The DfE should urgently review the childcare cap which limits the total amount that parents can receive. This level has not kept up with rising childcare costs and prevents the promised 85% support for childcare under Universal Credit.

Offering fit for purpose careers support

The DWP should target career support and advice to single parents at key stages of their children’s lives, when their youngest child begins primary or secondary school.

Numerous jobs will no longer exist post pandemic and several sectors will look very different. New jobs will be created.
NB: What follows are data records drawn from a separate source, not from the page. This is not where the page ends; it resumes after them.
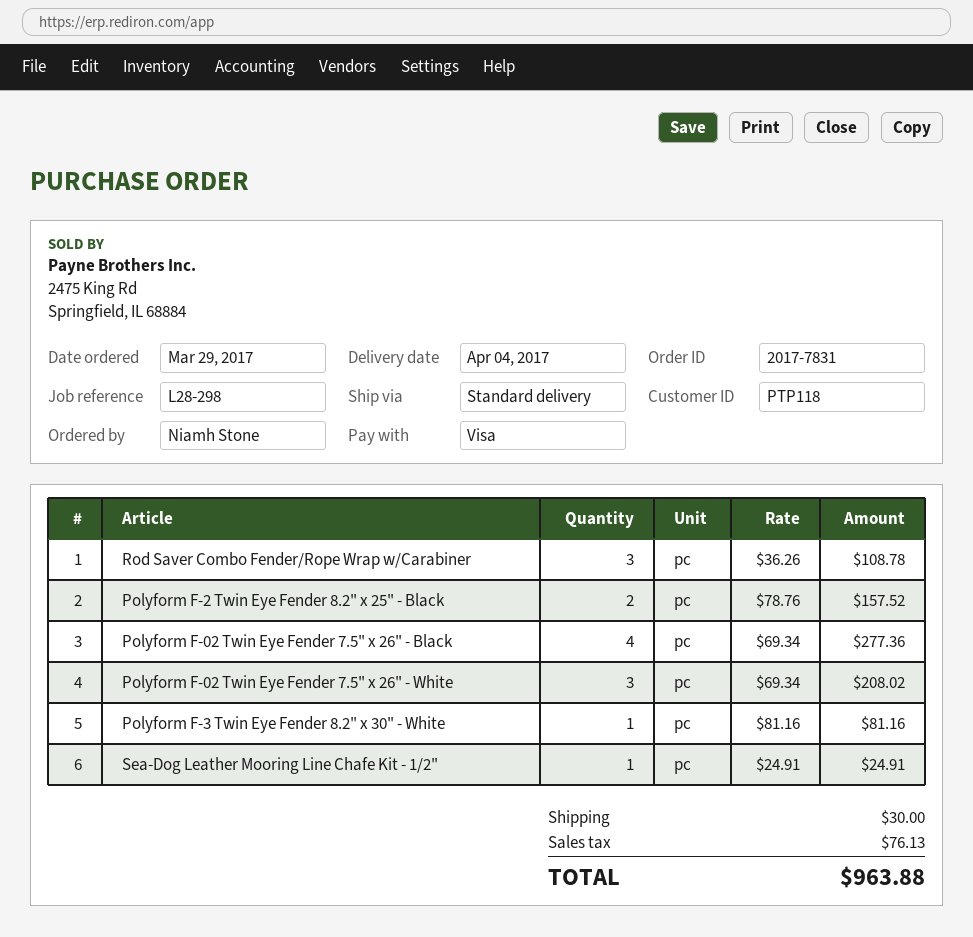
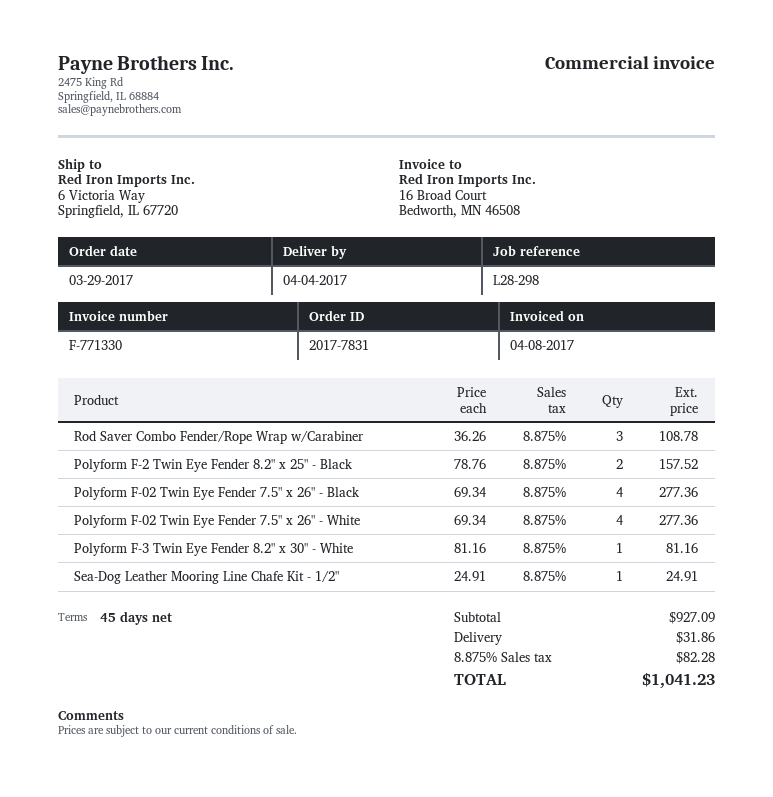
Polyform F-02 Twin Eye Fender 7.5" x 26" - White: 3 x 69.34 = 208.02 -> 4 x 69.34 = 277.36
shipping: 30.00 -> 31.86
tax: 76.13 -> 82.28
total: 963.88 -> 1041.23

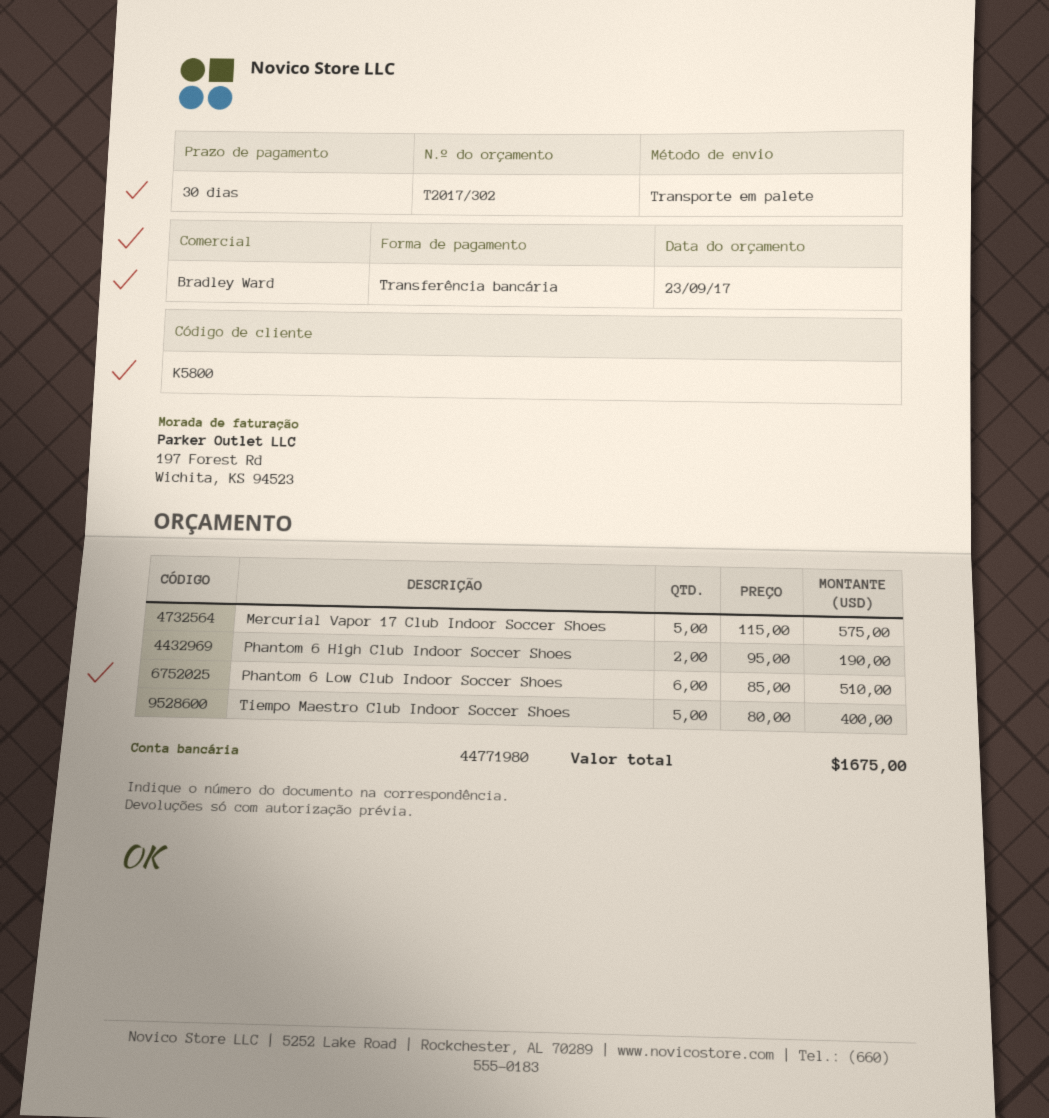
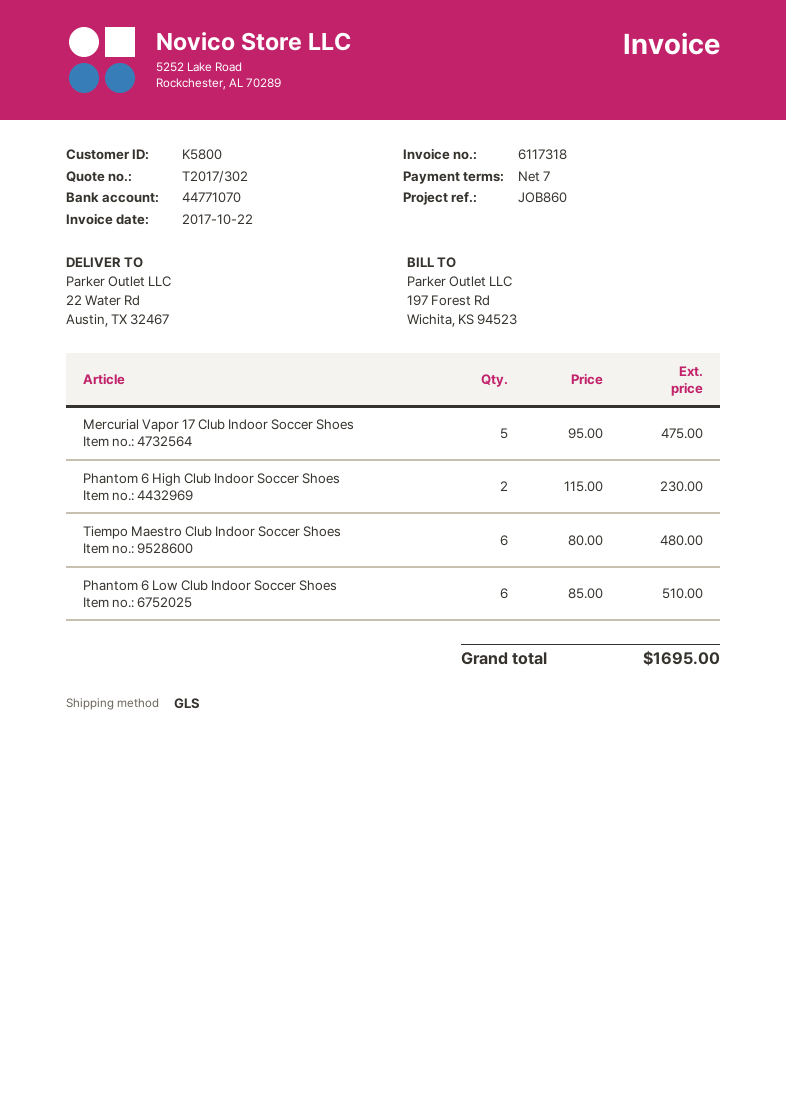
payment terms: 30 days -> 7 days
bank account: 44771980 -> 44771070
shipping method: pallet freight -> GLS
Mercurial Vapor 17 Club Indoor Soccer Shoes: 5 x 115.00 = 575.00 -> 5 x 95.00 = 475.00
Phantom 6 High Club Indoor Soccer Shoes: 2 x 95.00 = 190.00 -> 2 x 115.00 = 230.00
Tiempo Maestro Club Indoor Soccer Shoes: 5 x 80.00 = 400.00 -> 6 x 80.00 = 480.00
total: 1675.00 -> 1695.00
DWP and DfE must ensure that targeted career support and skills training is made available to single parents so that they can take up these new jobs.

The Government Equalities Office (GEO), BEIS and employers should set up networks for single parents to access information and support in different work sectors and at different levels of roles.

In addition a mentoring programme, which includes single parents as a priority group, should be piloted and evaluated by the GEO along similar lines to their returners programme.

Will the Government grasp these opportunities and make good on this untapped talent? We hope so. It will be a massive, and hugely unfair, omission if it fails to.

Fran Parry FIEP, is the Chair of Gingerbread, the charity for single parents and their families.

Fran has many years experience in the Employability Sector. She is most proud of the work she undertook in the creation of both ERSA and the IEP, chairing both, and raising the profile of youth unemployment during her time as Director at CESI, where she curated the Youth Employment Convention.